The Company’s net sales from continuing operations for the quarter ended May 31, 2016 were $90.4 million compared to $96.8 million for the same quarter last year, a decrease of 6.6%. Gross profit margin (“margin”) for continuing operations was $26.7 million for the quarter, or 29.5%, as compared to 27.7% for the sequential quarter and 31.0% for the same quarter last year. Diluted earnings per share from continuing operations for the quarter were $0.26, compared to $0.34 for the same quarter last year. Earnings from discontinued operations during the quarter were $0.10, compared to $0.02 for the same quarter last year. The combined results for continued and discontinued operations were $0.36 per diluted share for both the quarter and the comparable quarter last year. The net loss arising from the sale of the Company’s apparel operations during the quarter, net of tax, was $26.0 million, or ($1.01) per share, which included the write-off of the Company’s balance of foreign currency translation adjustments recorded in accumulated other comprehensive income of $16.0 million, or $10.3 million, net of taxes. As a result, for the quarter the Company realized a net loss of ($16.9) million, or ($0.65) per diluted share compared to net earnings of $9.2 million, or $0.36 per diluted share for the same quarter last year.

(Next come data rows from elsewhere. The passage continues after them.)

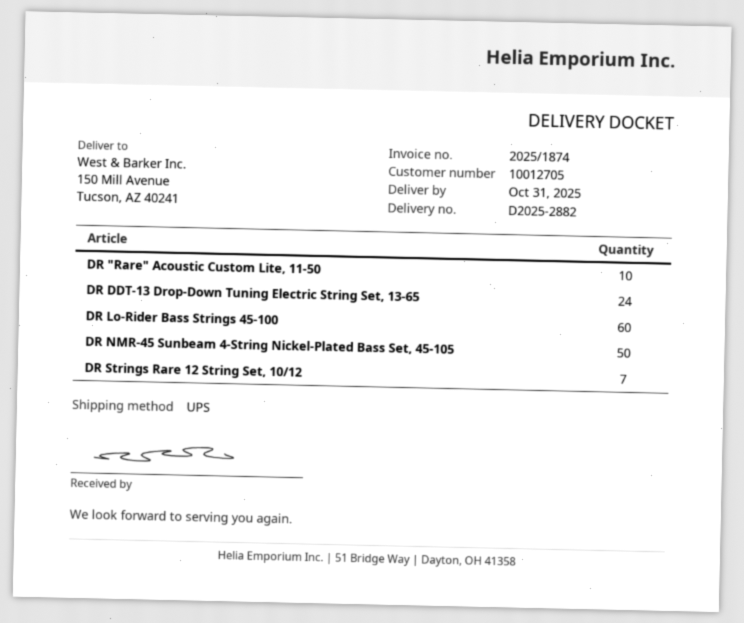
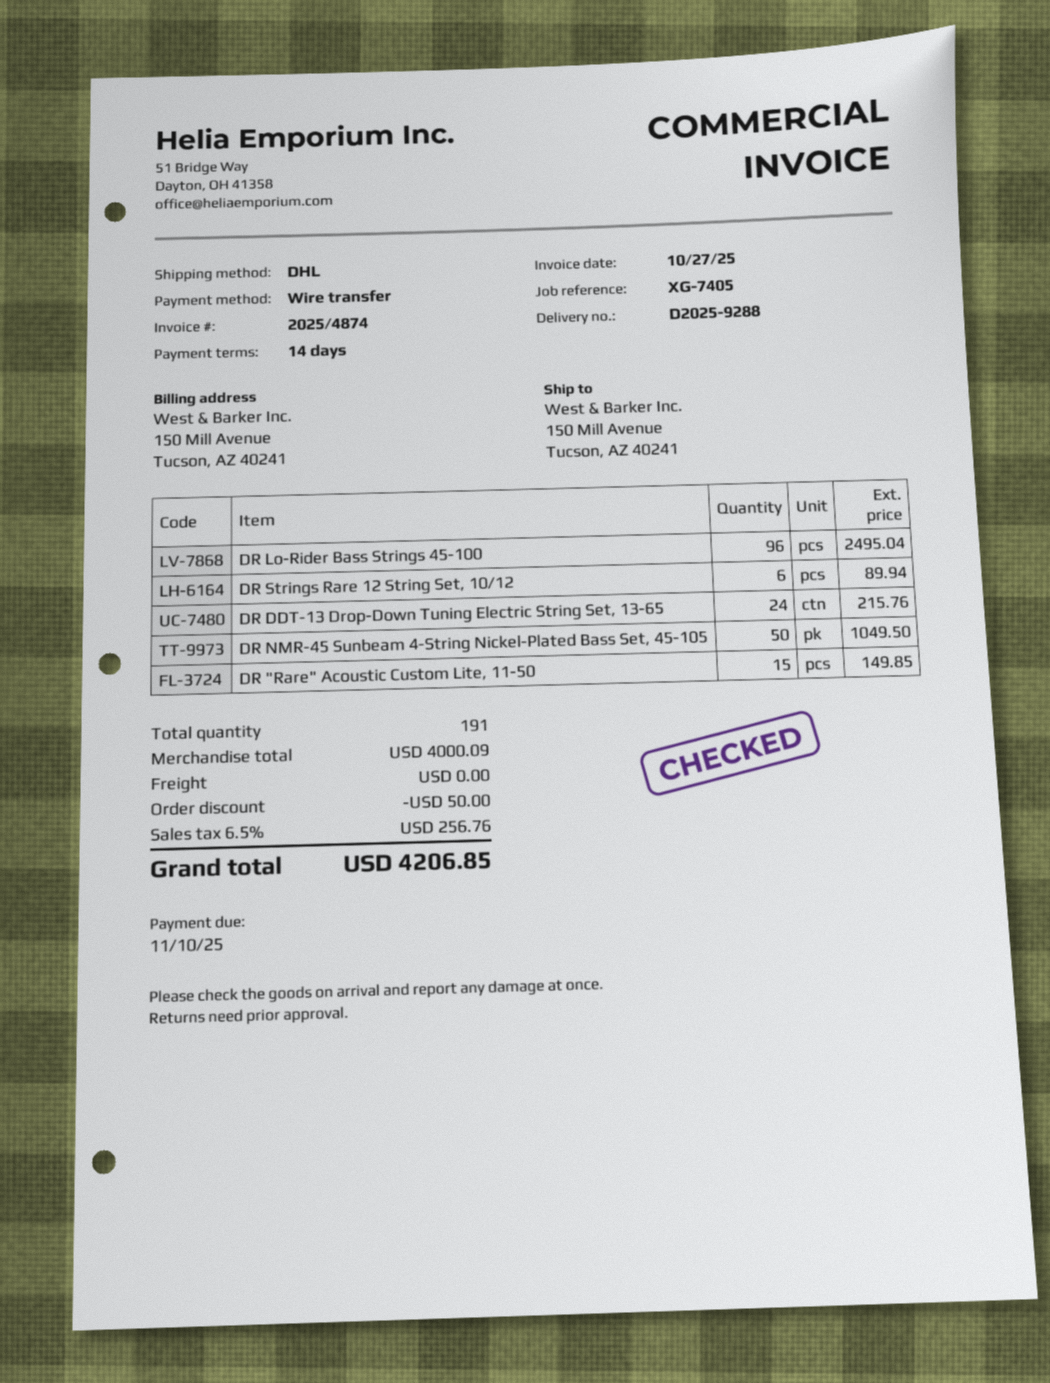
delivery note number: D2025-2882 -> D2025-9288
invoice number: 2025/1874 -> 2025/4874
shipping method: UPS -> DHL
DR "Rare" Acoustic Custom Lite, 11-50: 10 -> 15
DR Lo-Rider Bass Strings 45-100: 60 -> 96
DR Strings Rare 12 String Set, 10/12: 7 -> 6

The Company believes the non-GAAP financial measure of adjusted EBITDA (adjusted EBITDA is calculated as net earnings from continuing operations before interest, taxes, depreciation, and amortization) provides important supplemental information to both management and investors regarding financial and business trends used in assessing its results of operations. The Company believes adding back the specified items to net earnings provides a more meaningful comparison to the corresponding reported periods and internal budgets and forecasts, provides management with a more relevant measurement of operating performance and yields metrics which are more useful in assessing management performance. In addition, adjusted EBITDA is a component of the financial covenants and an interest rate metric in the Company’s credit facility. While management believes this non-GAAP financial measure is useful in evaluating Ennis, this information should be considered as supplemental in nature and not as a substitute for, or superior to, the related financial information prepared in accordance with GAAP.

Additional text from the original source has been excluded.